— Work instruction —
Leaving the pictures aside, transcribe the data below exactly.

— Data items —

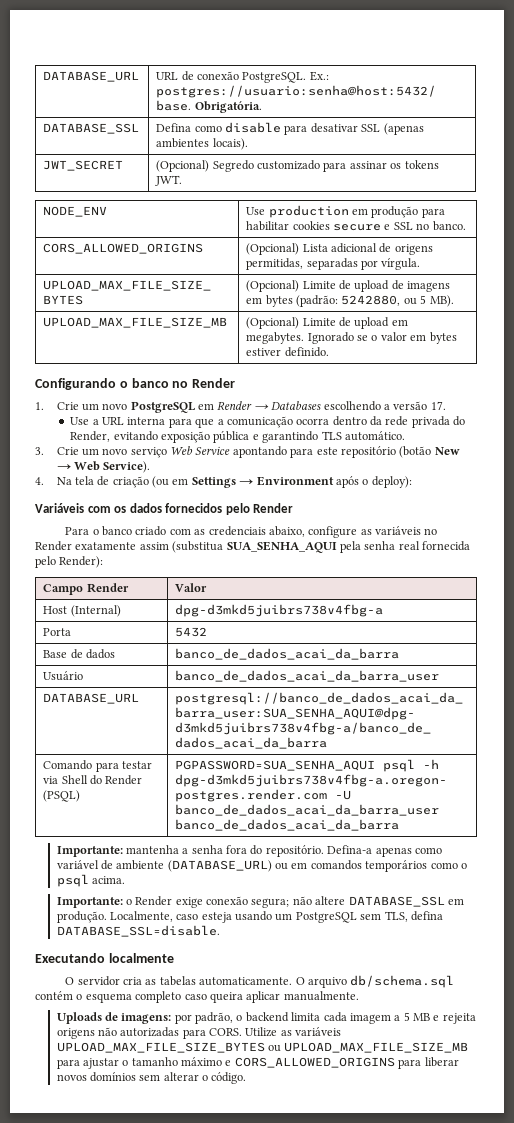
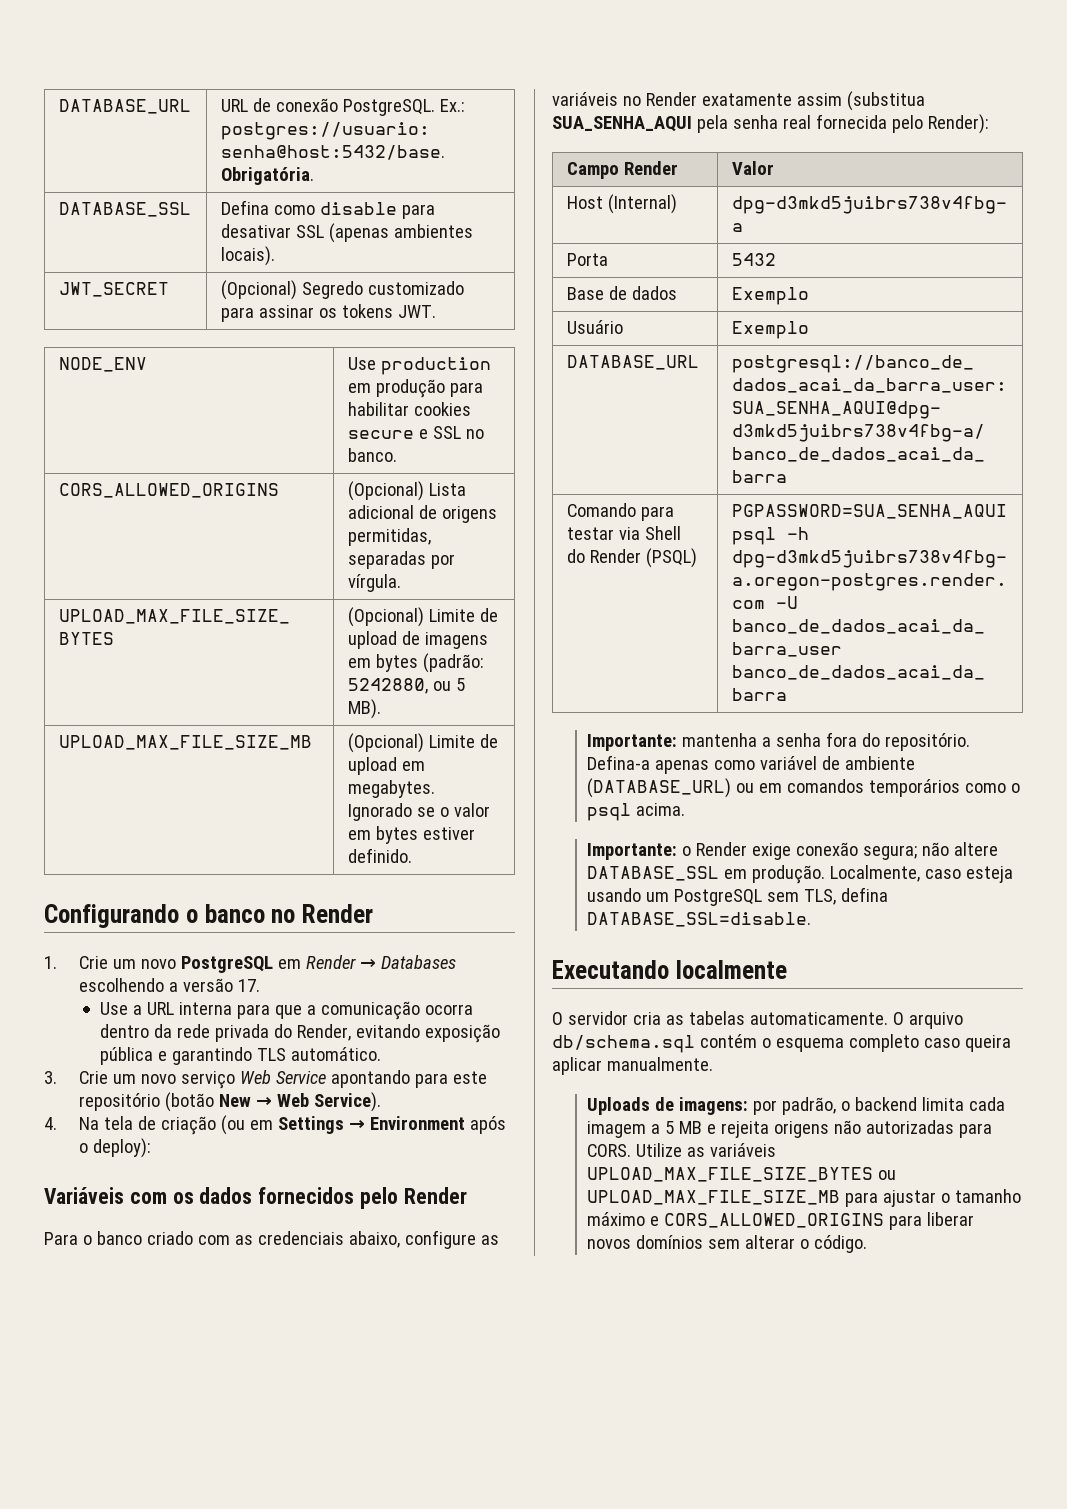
- Base de dados | banco_de_dados_acai_da_barra
+ Base de dados | Exemplo
- Usuário | banco_de_dados_acai_da_barra_user
+ Usuário | Exemplo

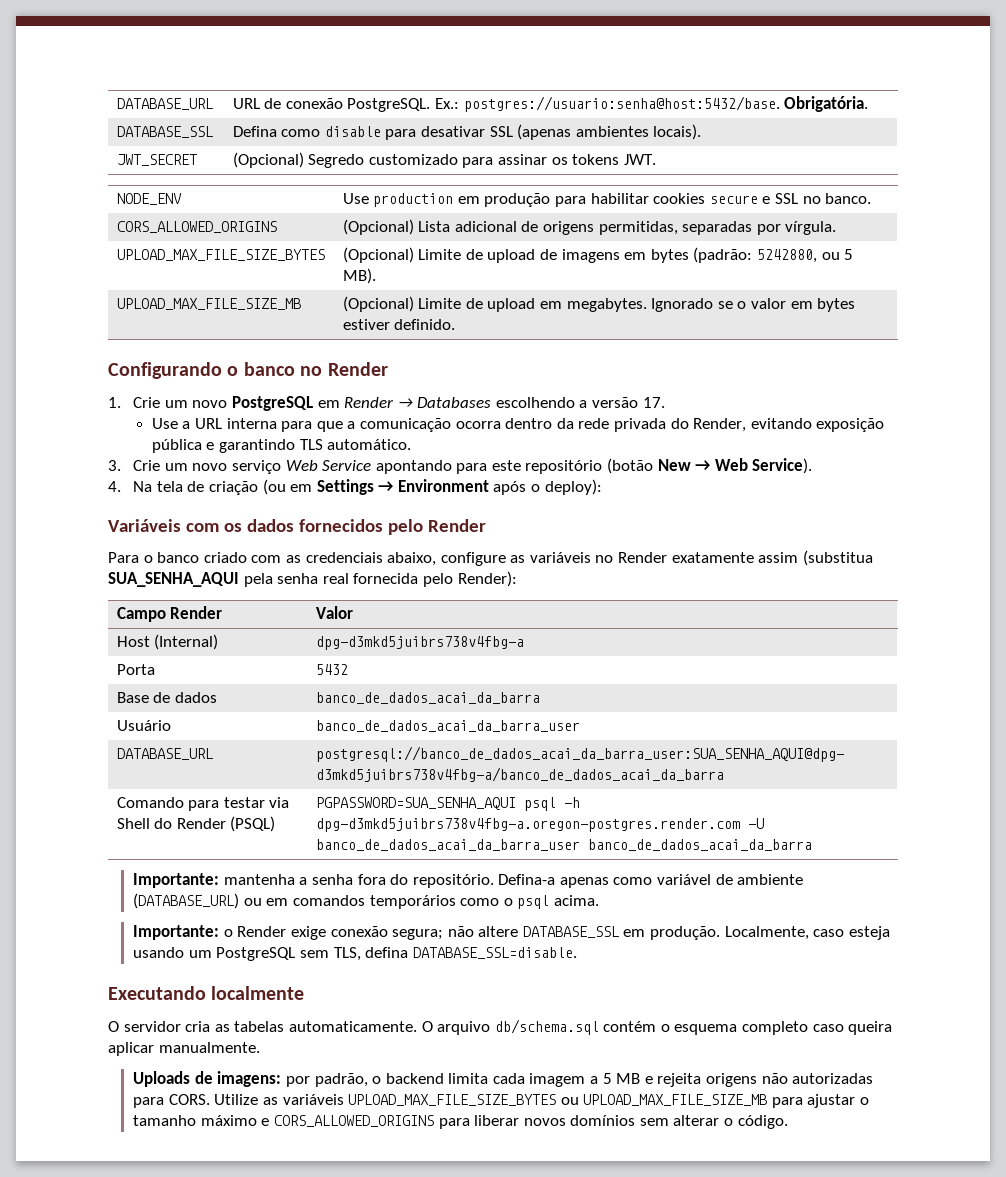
- Base de dados | Exemplo
+ Base de dados | banco_de_dados_acai_da_barra
- Usuário | Exemplo
+ Usuário | banco_de_dados_acai_da_barra_user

— Worked solution —
- Base de dados | banco_de_dados_acai_da_barra
+ Base de dados | Exemplo
- Usuário | banco_de_dados_acai_da_barra_user
+ Usuário | Exemplo

- Base de dados | Exemplo
+ Base de dados | banco_de_dados_acai_da_barra
- Usuário | Exemplo
+ Usuário | banco_de_dados_acai_da_barra_user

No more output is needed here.